Intervention de François Pillet

Réunion du 3 novembre 2016 à 15h00
Transparence lutte contre la corruption et modernisation de la vie économique – orientation et protection des lanceurs d'alerte — Article 13

Photo de François PilletFrançois Pillet, rapporteur :

Je voudrais, en quelques mots, présenter la position constante de la commission au sujet de l’article 13 du présent projet de loi, relatif au répertoire des représentants d’intérêts. L’idée initiale, à laquelle correspondait le texte déposé par le Gouvernement, était de rendre transparentes les relations entre décideurs publics et représentants d’intérêts pour l’élaboration des lois et règlements. Le texte de l’Assemblée nationale s’en est considérablement éloigné : qui trop embrasse, mal étreint !

Ce travail pouvait s’appuyer sur l’expérience antérieure des bureaux des deux assemblées qui ont fixé, dès 2009, des règles relatives aux relations entre les parlementaires et les représentants d’intérêts. Il n’y a donc aucun retard à combler, si ce n’est à l’échelon du pouvoir exécutif où aucune règle n’existe, ce à quoi le Gouvernement a voulu, à juste titre, mettre fin en proposant l’article 13.
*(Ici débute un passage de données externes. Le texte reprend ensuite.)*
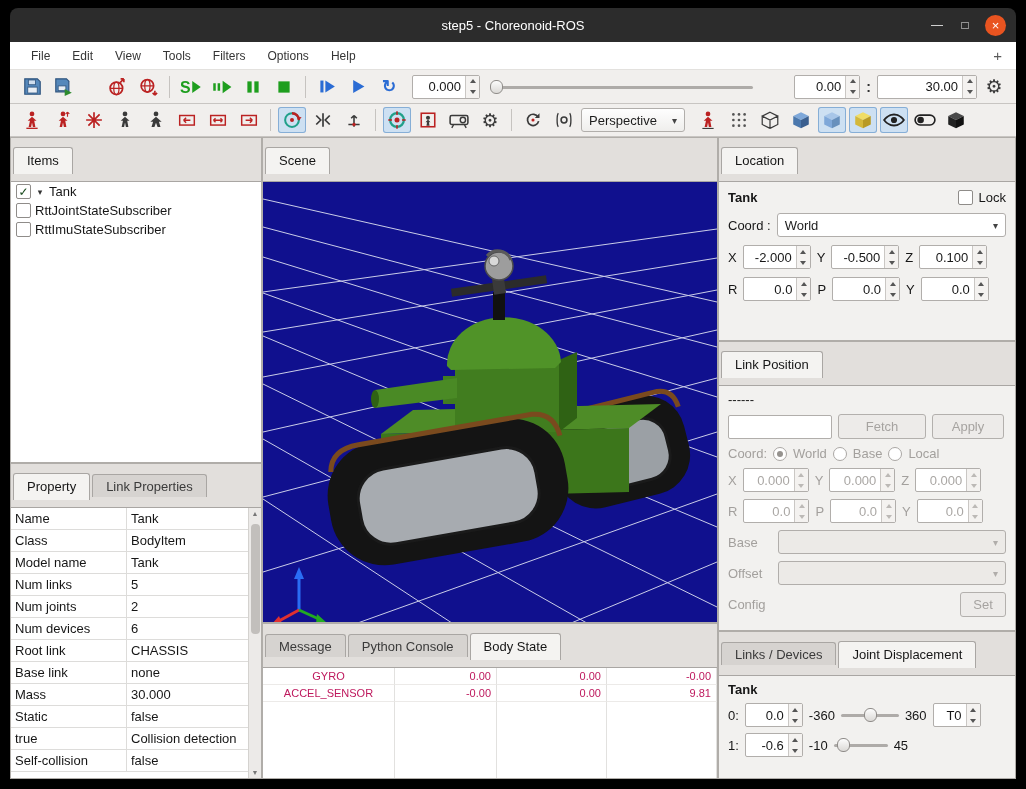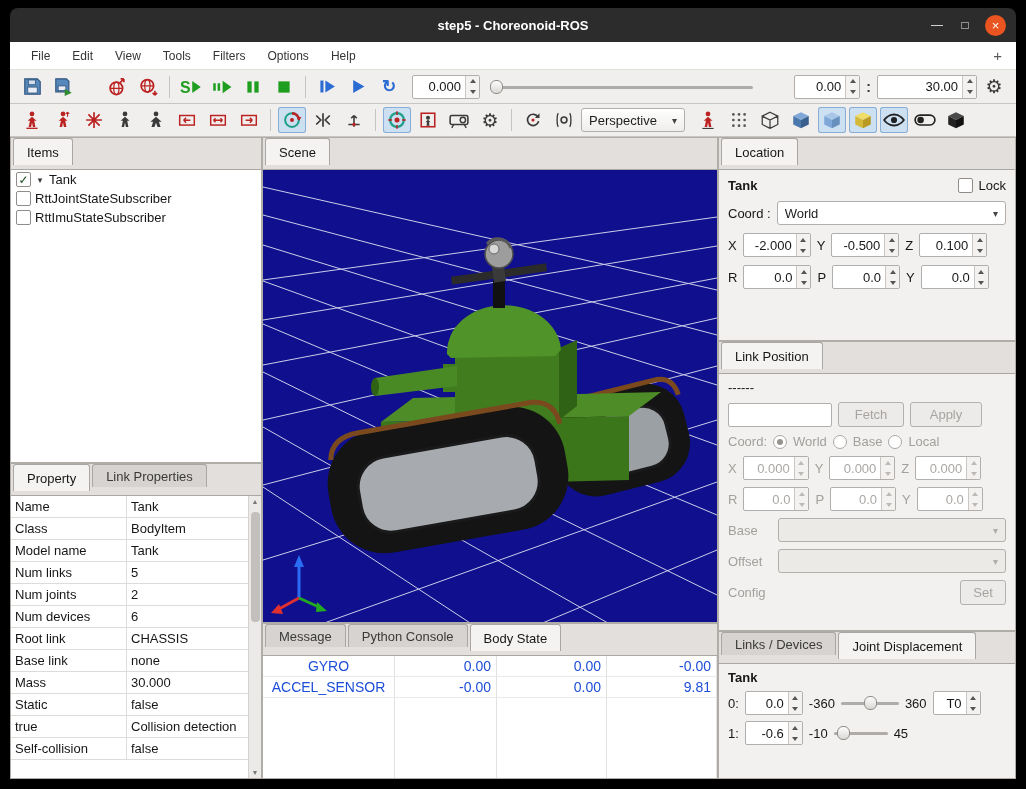"step5 - Choreonoid-ROS" .title { font-weight: bold -> normal }
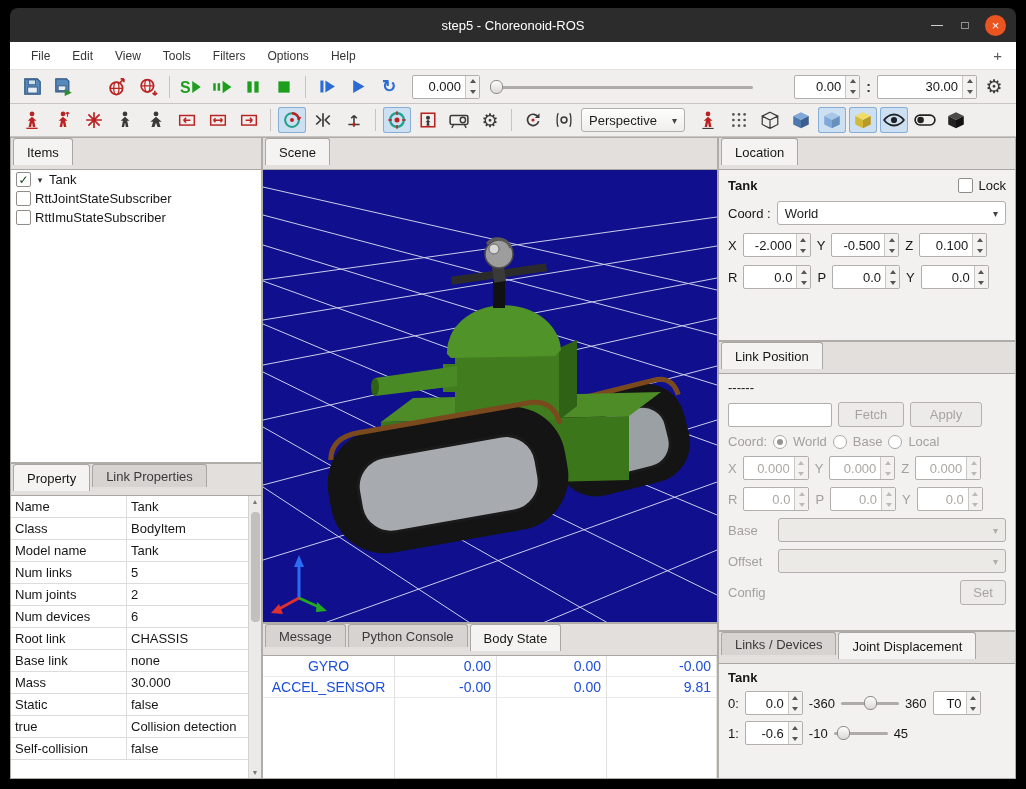"Items" .tabbar { align-items: flex-start -> center; height: 32px -> 44px }
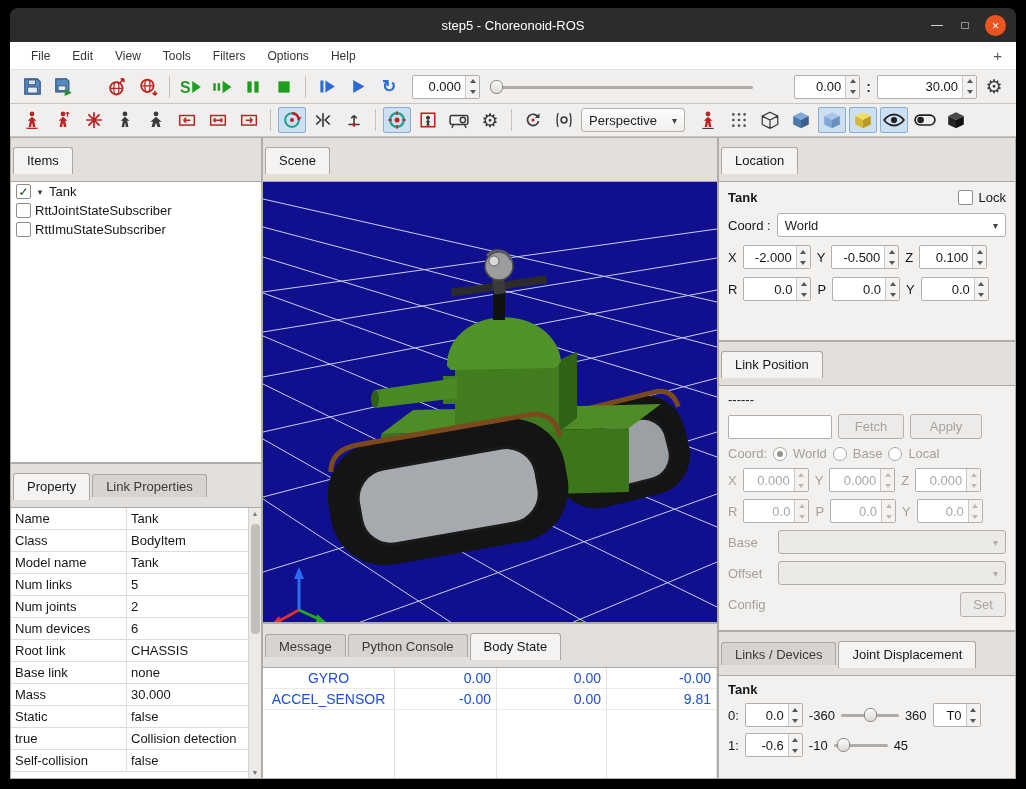"Fetch" span.btn { width: 66px -> 88px }
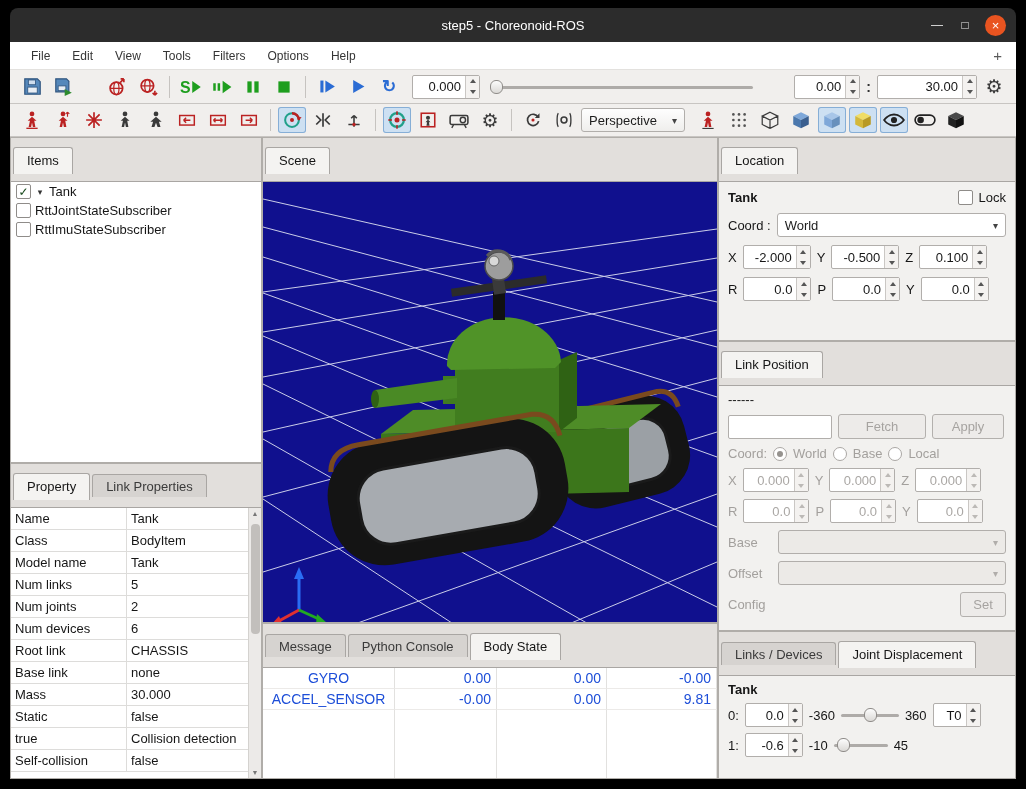"GYRO" .crow { color: #1d4ed8 -> #be185d; font-size: 14px -> 11px }
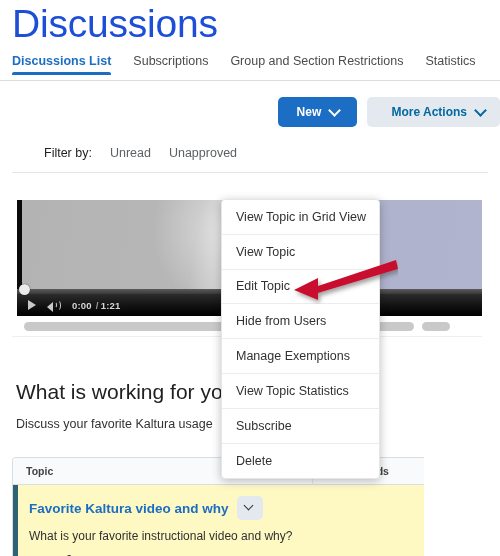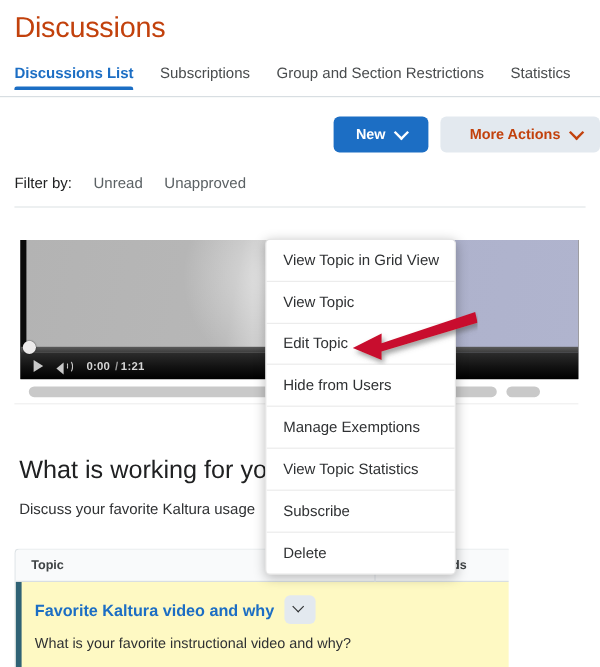"Discussions" .page-title { color: #c2410c -> #1d4ed8; font-size: 24px -> 39px }
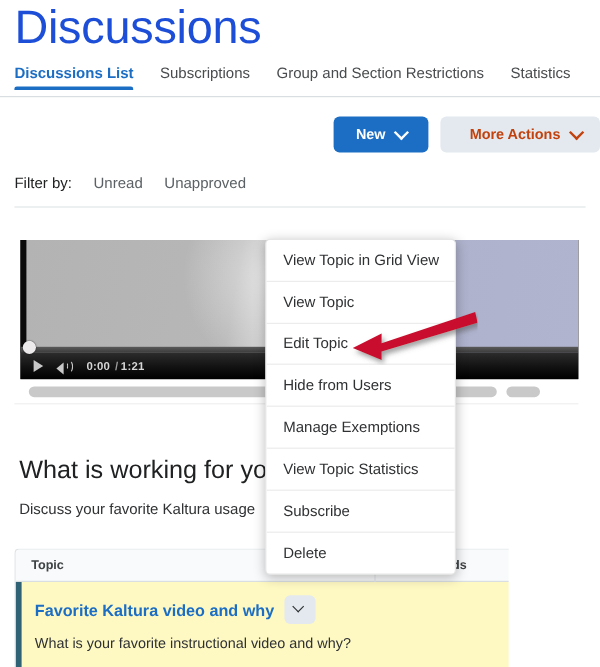"More Actions" .btn-secondary { color: #c2410c -> #0369a1 }
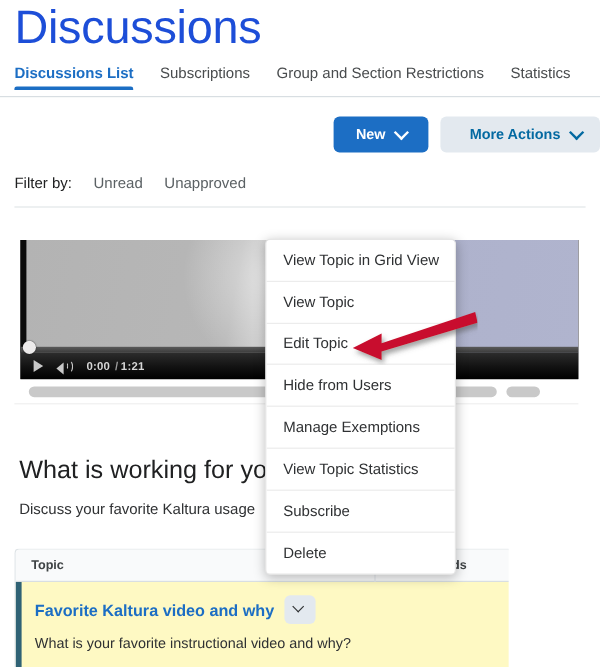"Filter by:" .filterbar { margin-left: none -> 32px }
Sur le principe, cet article convenait parfaitement au Sénat dans sa rédaction initiale. Il est d’autant plus logique que, rappelons-le, la phase parlementaire de l’élaboration de la loi est tout à fait transparente : les textes déposés et adoptés, les amendements, les rapports, les débats sont tous publiés et consultables sur internet. Chaque rapporteur indique les personnes qu’il a entendues et celles dont il a reçu des contributions écrites. Bref, alors que le Parlement offre le plus de garanties au citoyen pour connaître qui est intervenu sur l’élaboration de la norme, l’Assemblée nationale a focalisé ces efforts sur l’institution parlementaire, opérant des reculs sur d’autres. Je pense, par exemple, aux sections administratives du Conseil d’État qui ont été retirées en nouvelle lecture par l’Assemblée nationale sans que celle-ci explique ce choix mystérieux !

La réforme voulue par les députés est purement « optique » s’agissant des assemblées, puisque ces dernières disposent déjà de leurs propres règles qui, je le souligne, diffèrent. Sur ce point, sous l’empire de la réglementation actuelle, le Sénat est plus exigeant puisque nos collègues questeurs s’assurent qu’un groupe d’intérêts est réellement un représentant d’intérêts avant de l’inscrire sur le registre sénatorial, alors que, à l’Assemblée nationale, cette inscription est de droit. Avec la rédaction issue des travaux de l’Assemblée nationale, nul ne sait ce qu’il en sera à l’avenir, puisque le texte est muet sur les conditions pour examiner les demandes. Faut-il en conclure que c’est la Haute Autorité pour la transparence de la vie publique qui statuera pour le compte du Gouvernement et du Parlement ?

En outre, le choix de la majorité de l’Assemblée nationale est trompeur : il donne l’impression de conforter la Haute Autorité en lui confiant toujours plus de missions, mais, ce faisant, il la fait crouler sous une charge de travail irréaliste. Les députés ont ajouté pêle-mêle dans le champ de ce répertoire : les élus locaux, leurs collaborateurs et les hauts fonctionnaires. Le président Nadal l’a dit devant notre commission : un tel périmètre est sans équivalent à l’étranger et il est insoutenable pour la Haute Autorité.

Toutefois, sur la proposition de son rapporteur, l’Assemblée nationale a marqué des ouvertures en nouvelle lecture par rapport aux observations du Sénat – je veux les saluer –, qu’il s’agisse des garanties procédurales accordées aux représentants d’intérêts, ou encore de la suppression du pouvoir de sanction de la Haute Autorité au profit de sanctions pénales prononcées par l’autorité judiciaire. J’ai donc proposé à la commission, en nouvelle lecture, de conserver les modifications qui n’appelaient pas d’objection de principe de notre part.

En revanche, la commission est revenue sur plusieurs points qui soulèvent des difficultés d’ordre constitutionnel. En lecture définitive, nos collègues députés pourront y remédier en reprenant nos amendements. J’ai longuement développé dans mon rapport les griefs constitutionnels qui peuvent être adressés au texte. L’examen des amendements nous permettra de les évoquer plus précisément. Si les députés ne se rangent pas à nos arguments constitutionnels, je ne doute pas que le Conseil constitutionnel sera alors appelé à en connaître.

J’invite également nos collègues députés à prendre connaissance des expériences étrangères dans ce domaine et à effectuer des comparaisons.